Bereits im Vorfeld wurde Bioshock mit Vorschusslorbeeren überhäuft. Das ist wohl auch der Grund, warum meine Erwartungen an das Spiel sehr hoch sind. Die folgenden Eindrücke gehen aus der Demo hervor. Die Vollversion, genauso wie die Version für die Xbox 360 kenne ich nicht.

Angekündigt wurden eine dichte Handlung, Rollenspielelemente, eine düstere Atmosphäre und hoch-spannende Kämpfe. Jeder der ein Fan von Deus Ex war, wurde also hellhörig und ein potenzieller Käufer von Bioshock.

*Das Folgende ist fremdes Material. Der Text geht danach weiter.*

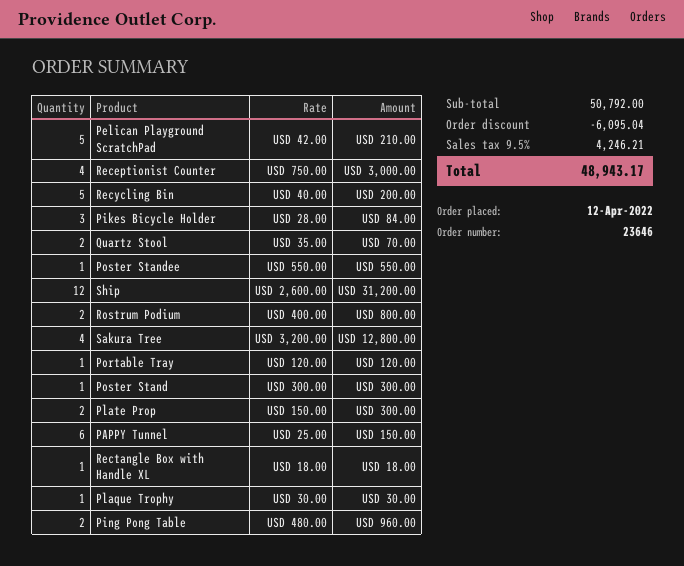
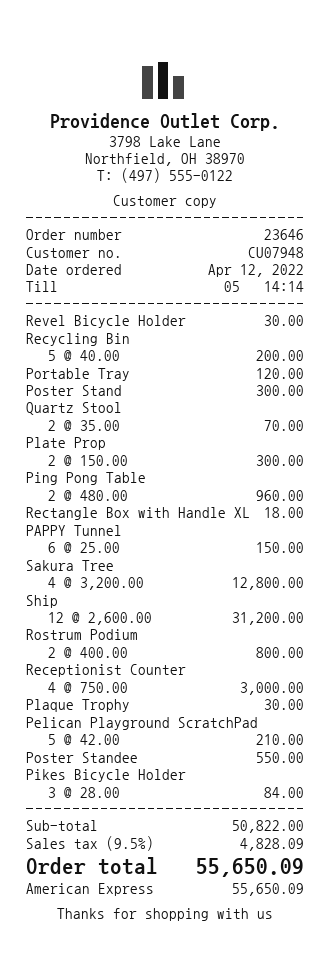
Revel Bicycle Holder: none -> 1 x 30.00 = 30.00
subtotal: 50792.00 -> 50822.00
discount: 6095.04 -> none
tax: 9.5% = 4246.21 -> 9.5% = 4828.09
total: 48943.17 -> 55650.09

Nachdem ich die Demo gespielt hatte stand fest, dass die Grafik zwar bombastisch ist, dies dank der neuen Unreal Engine, auch das Setting ist spitze gewählt, doch gibt es auch einige Punkte die kritisch angemerkt werden müssen:

- Der Einstieg in die Handlung ist meiner Meinung nach ziemlich lieblos. Man stürzt mitten im Atlantik ab und rettet sich auf einen Leuchtturm in der Nähe der Absturzstelle. Dieser Leuchtturm entpuppt sich aber schnell als die Oberflächenstation einer gigantischen Unterwasser-Metropole, diese wird „Rapture“ genannt. Wenn man in Rapture angekommen ist, wird man direkt Zeuge eines Mordes und entkommt nur knapp dem eigenen Tod.

- Es kommt so vor als wäre Bioshock ein recht linearer Ego-Shooter, zumindest ist die Handlung in der Demo recht liniear und die Handlungsfreiheiten sind doch sehr gering.

Etwas bedenklich im Spiel finde ich, dass man auch auf Kinder schießt. Diese sind zwar nicht so krass kindlich dargestellt und auch böse, dennoch finde ich das muss nicht sein. Räumliche Freiheiten gibt es eigentlich überhaupt gar nicht. Man kommt nur durch eine Treppe, Fahrstuhl oder eine Türe weiter durch das Spiel.

Mein Fazit:
Nach dem ausgiebigen Testen der Demoversion von Bioshock bin ich doch sehr enttäuscht. Das Spiel sieht wahrlich gut aus, auch die Atmosphäre ist sehr speziell, doch das war es auch. Leider kann es nicht PC Spiele wie System Shock oder Deus Ex das Wasser reichen. Schade eigentlich.